**Data records**:
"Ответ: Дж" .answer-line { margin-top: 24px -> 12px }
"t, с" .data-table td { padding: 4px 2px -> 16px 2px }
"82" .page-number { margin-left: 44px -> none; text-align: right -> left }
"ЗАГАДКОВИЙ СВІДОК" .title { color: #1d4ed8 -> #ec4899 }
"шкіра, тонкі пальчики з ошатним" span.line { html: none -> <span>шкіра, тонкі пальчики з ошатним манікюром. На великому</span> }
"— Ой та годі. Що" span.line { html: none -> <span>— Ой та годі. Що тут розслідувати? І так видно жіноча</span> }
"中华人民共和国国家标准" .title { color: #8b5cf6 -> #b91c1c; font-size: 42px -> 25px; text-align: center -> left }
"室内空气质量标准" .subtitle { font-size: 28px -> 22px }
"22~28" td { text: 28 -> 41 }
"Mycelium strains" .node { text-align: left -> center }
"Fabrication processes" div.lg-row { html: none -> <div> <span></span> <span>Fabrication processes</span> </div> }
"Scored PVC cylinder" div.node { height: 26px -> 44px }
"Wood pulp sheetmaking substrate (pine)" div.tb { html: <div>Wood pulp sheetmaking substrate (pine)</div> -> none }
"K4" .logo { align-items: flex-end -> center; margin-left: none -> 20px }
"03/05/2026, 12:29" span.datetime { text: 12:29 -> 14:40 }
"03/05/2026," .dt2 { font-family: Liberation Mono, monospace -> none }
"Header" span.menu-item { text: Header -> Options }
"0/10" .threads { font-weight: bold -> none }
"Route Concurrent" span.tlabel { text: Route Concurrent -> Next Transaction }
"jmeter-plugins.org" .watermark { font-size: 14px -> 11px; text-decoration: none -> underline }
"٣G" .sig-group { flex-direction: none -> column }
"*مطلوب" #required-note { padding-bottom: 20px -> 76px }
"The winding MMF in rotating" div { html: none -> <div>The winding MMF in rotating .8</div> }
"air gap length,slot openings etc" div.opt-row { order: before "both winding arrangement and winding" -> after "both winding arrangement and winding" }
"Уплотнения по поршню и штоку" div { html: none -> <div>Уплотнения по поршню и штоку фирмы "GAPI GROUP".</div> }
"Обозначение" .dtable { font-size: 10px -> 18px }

**EXERCISE GOAL**:
Lines in the data that include the word "left" should all be copied.

**SOLUTION FOR THIS PROBLEM**:
"82" .page-number { margin-left: 44px -> none; text-align: right -> left }
"中华人民共和国国家标准" .title { color: #8b5cf6 -> #b91c1c; font-size: 42px -> 25px; text-align: center -> left }
"Mycelium strains" .node { text-align: left -> center }
"K4" .logo { align-items: flex-end -> center; margin-left: none -> 20px }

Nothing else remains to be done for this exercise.